# [Dataset excerpts]
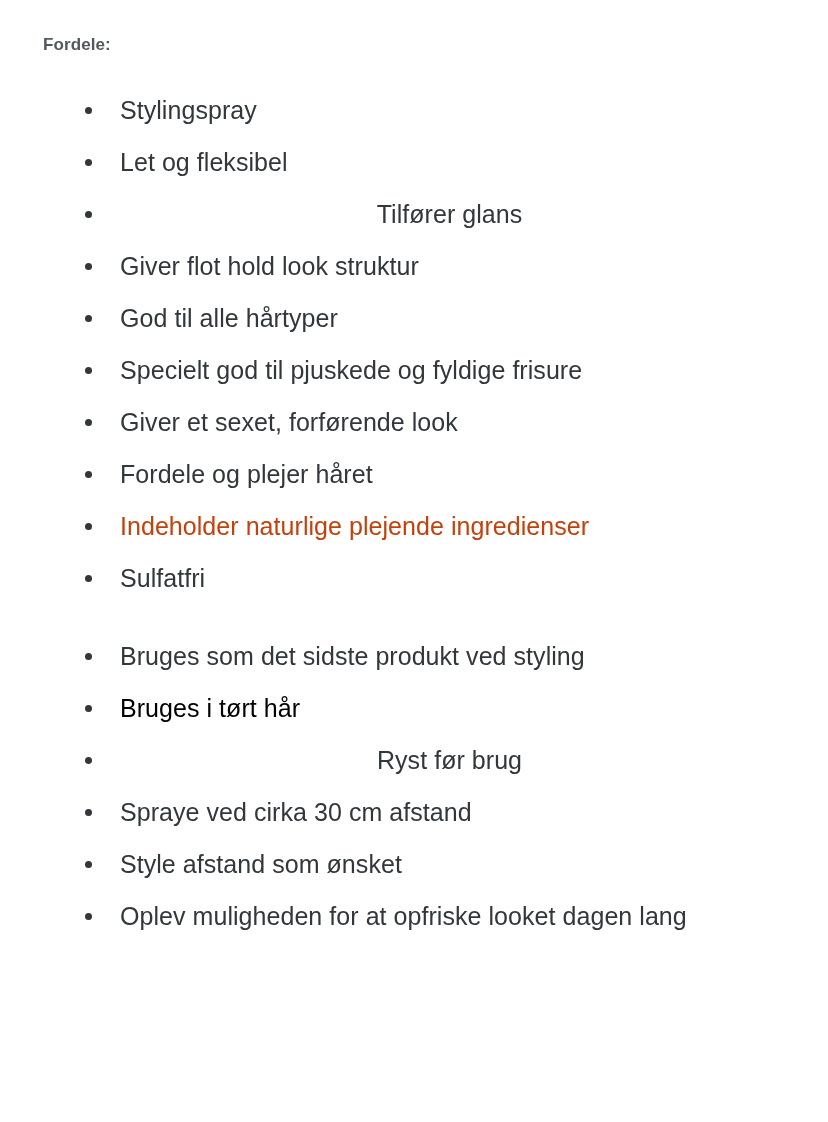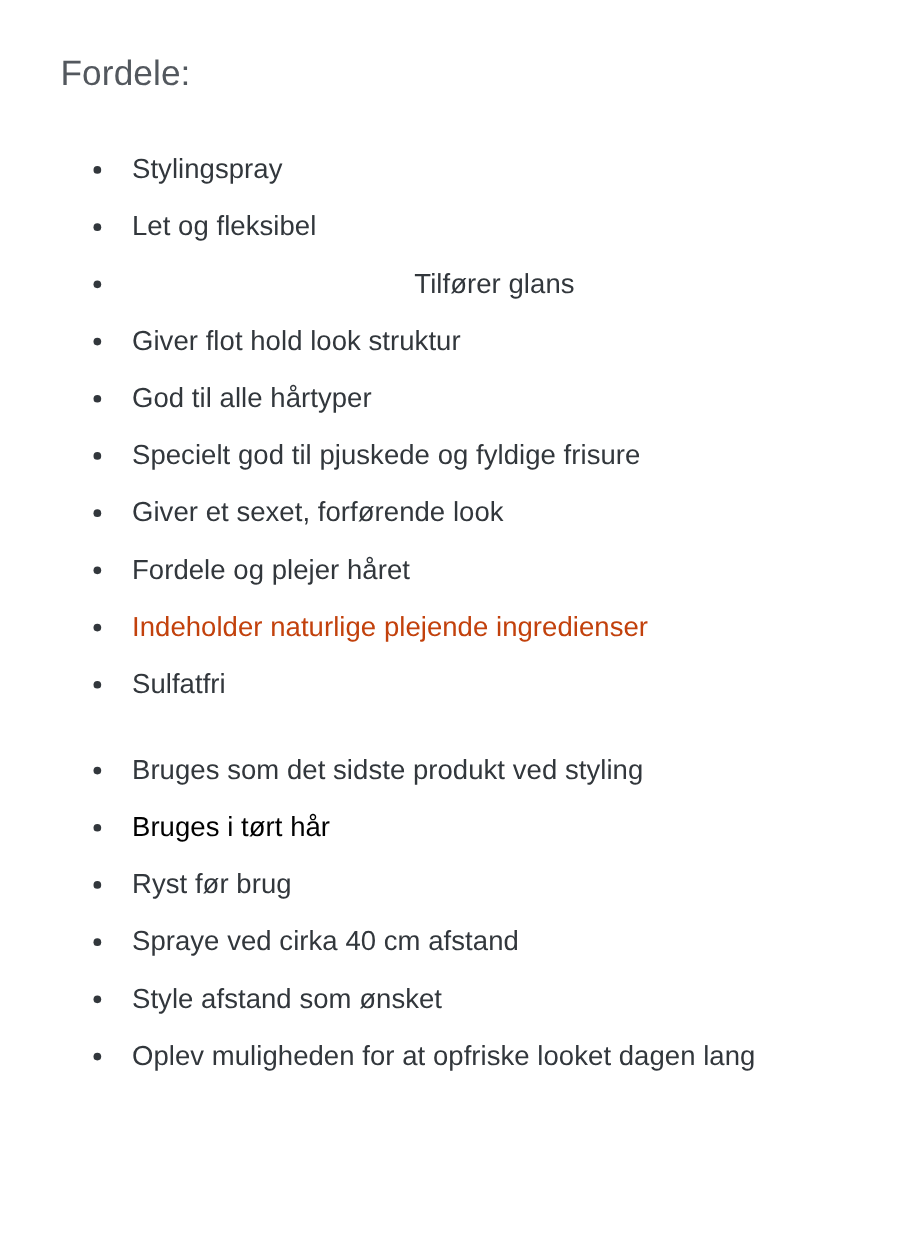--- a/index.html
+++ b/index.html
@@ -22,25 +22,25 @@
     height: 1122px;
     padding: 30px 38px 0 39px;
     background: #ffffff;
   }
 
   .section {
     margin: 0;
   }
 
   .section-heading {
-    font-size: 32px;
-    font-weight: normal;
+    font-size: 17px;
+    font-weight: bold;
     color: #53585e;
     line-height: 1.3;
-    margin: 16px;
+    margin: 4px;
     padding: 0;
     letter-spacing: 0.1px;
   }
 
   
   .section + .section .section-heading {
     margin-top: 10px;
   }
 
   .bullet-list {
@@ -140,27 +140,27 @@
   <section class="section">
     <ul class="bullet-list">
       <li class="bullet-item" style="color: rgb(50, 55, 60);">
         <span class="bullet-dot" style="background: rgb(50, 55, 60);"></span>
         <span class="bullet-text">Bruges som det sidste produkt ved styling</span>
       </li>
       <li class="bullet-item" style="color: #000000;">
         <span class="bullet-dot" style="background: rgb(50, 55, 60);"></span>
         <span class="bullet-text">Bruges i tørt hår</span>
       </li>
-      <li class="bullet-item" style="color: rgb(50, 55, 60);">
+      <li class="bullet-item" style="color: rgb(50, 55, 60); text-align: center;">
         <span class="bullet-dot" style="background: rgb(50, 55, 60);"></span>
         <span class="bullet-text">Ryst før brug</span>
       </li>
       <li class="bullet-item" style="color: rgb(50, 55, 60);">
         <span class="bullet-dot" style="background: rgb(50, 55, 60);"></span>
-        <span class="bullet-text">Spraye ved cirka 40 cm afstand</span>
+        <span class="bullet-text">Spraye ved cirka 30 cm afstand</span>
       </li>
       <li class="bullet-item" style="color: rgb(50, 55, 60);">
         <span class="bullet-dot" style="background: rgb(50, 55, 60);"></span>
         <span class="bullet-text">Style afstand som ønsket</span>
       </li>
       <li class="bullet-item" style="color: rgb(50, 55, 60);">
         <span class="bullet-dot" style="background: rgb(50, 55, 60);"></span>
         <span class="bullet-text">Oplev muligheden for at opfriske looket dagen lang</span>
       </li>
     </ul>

...

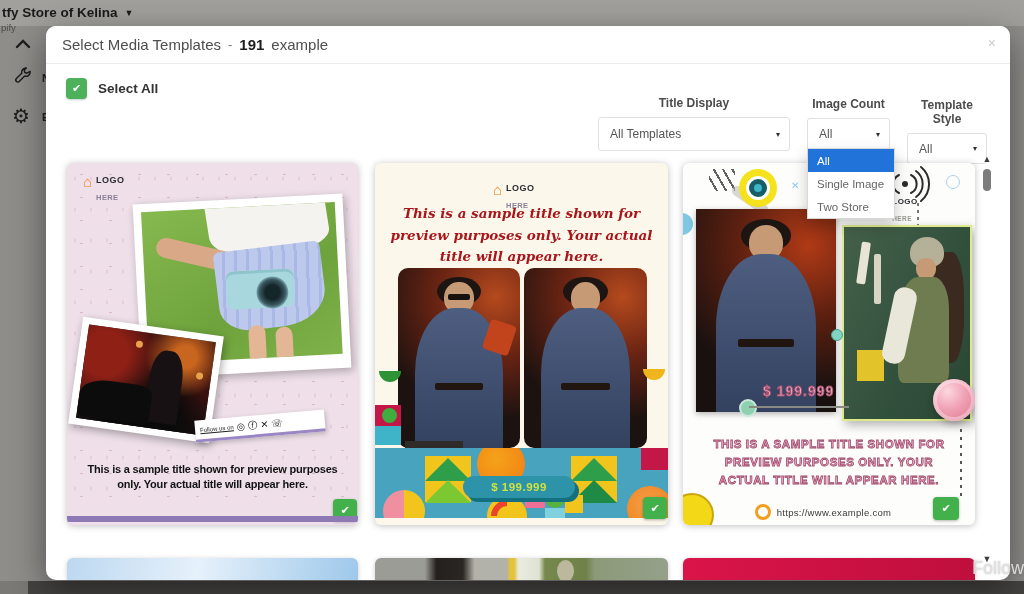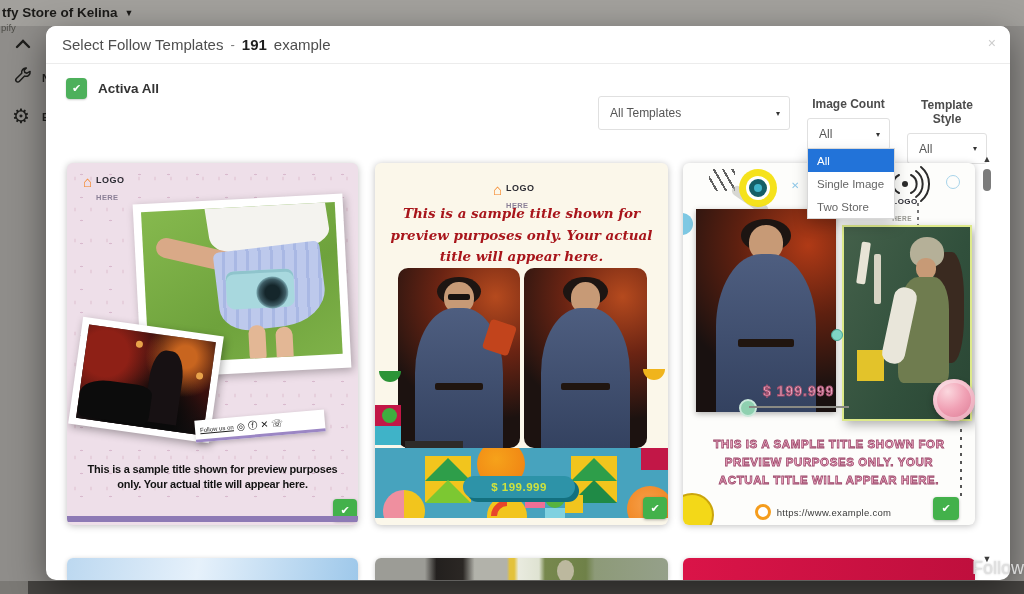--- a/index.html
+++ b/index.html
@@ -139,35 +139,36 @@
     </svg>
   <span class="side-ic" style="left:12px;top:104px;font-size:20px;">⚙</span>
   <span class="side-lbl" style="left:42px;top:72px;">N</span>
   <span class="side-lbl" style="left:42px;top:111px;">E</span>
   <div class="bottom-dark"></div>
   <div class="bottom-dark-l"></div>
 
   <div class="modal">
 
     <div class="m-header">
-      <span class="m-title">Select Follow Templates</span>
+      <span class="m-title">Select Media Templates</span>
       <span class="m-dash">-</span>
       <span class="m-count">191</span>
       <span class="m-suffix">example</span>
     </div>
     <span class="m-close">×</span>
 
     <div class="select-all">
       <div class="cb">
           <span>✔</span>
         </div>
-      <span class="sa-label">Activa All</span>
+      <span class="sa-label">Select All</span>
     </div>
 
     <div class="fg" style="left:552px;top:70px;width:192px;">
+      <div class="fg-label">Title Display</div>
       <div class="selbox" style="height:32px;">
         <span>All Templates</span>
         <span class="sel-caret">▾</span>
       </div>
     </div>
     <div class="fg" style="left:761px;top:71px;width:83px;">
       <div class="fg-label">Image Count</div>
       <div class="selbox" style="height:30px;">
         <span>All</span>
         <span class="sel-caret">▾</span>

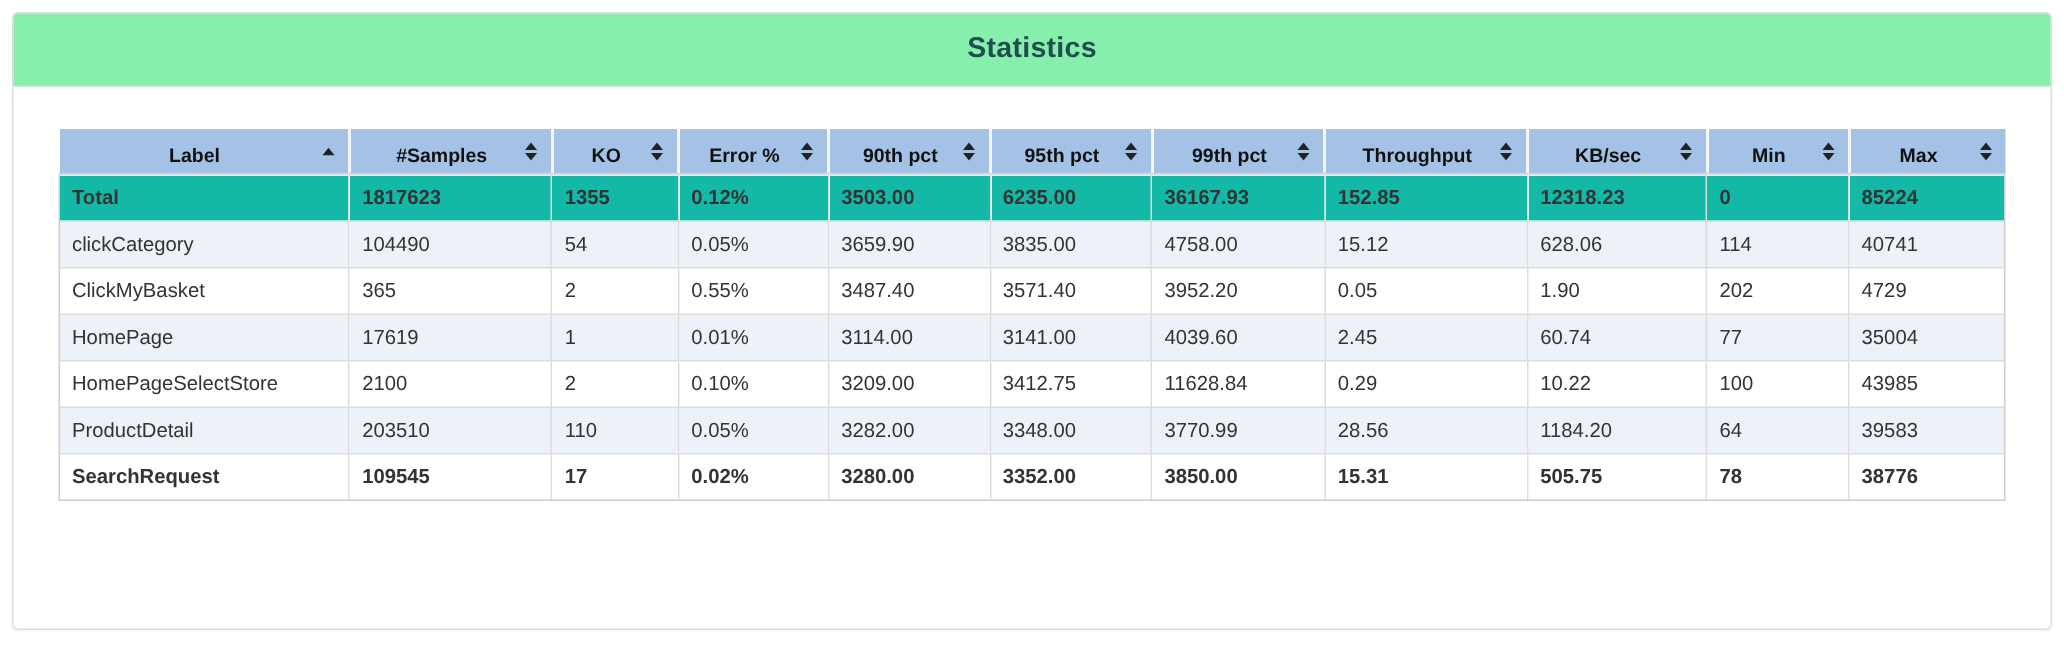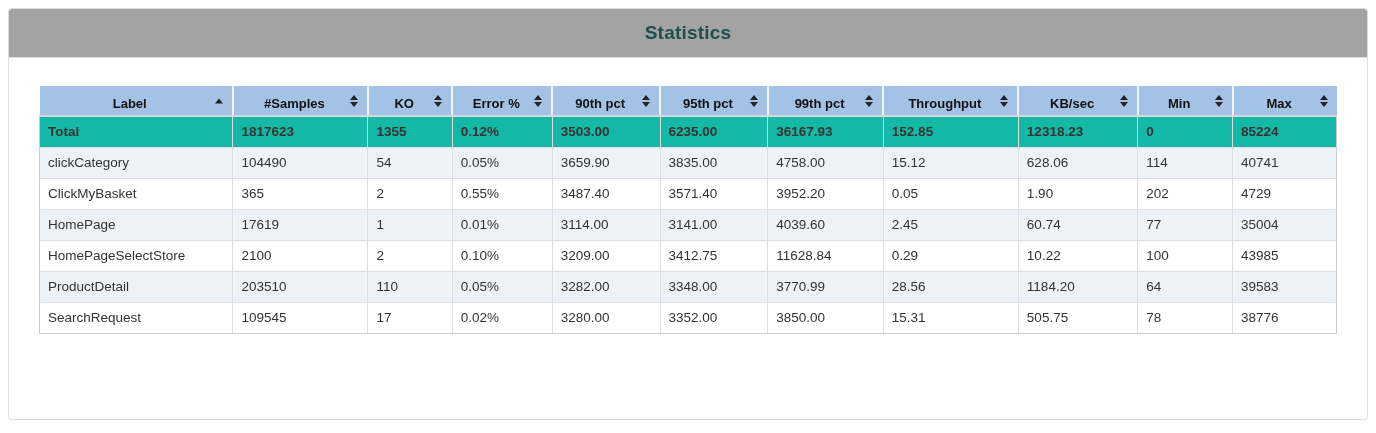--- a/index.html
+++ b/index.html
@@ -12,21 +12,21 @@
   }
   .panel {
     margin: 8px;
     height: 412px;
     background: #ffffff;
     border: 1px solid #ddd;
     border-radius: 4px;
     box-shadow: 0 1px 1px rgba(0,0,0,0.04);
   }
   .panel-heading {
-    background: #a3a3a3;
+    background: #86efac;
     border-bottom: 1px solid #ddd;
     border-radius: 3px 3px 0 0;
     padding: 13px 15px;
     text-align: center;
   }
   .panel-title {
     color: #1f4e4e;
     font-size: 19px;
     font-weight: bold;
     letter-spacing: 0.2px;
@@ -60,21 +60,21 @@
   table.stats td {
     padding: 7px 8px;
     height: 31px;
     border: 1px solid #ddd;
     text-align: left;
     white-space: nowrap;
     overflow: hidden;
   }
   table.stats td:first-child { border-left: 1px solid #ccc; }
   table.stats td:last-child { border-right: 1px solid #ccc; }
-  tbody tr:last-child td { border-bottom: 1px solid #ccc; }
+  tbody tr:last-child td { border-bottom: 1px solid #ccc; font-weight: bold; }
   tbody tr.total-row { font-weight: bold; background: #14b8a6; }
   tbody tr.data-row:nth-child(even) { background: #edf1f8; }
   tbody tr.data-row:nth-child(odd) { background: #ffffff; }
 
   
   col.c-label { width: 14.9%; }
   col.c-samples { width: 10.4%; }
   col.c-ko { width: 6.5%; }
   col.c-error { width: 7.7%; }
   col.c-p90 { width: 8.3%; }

# [Exercise]
Among the entries above, which lines include "child"? List them all.

# [Problem solution]
   table.stats td:first-child { border-left: 1px solid #ccc; }
   table.stats td:last-child { border-right: 1px solid #ccc; }
-  tbody tr:last-child td { border-bottom: 1px solid #ccc; }
+  tbody tr:last-child td { border-bottom: 1px solid #ccc; font-weight: bold; }
   tbody tr.data-row:nth-child(even) { background: #edf1f8; }
   tbody tr.data-row:nth-child(odd) { background: #ffffff; }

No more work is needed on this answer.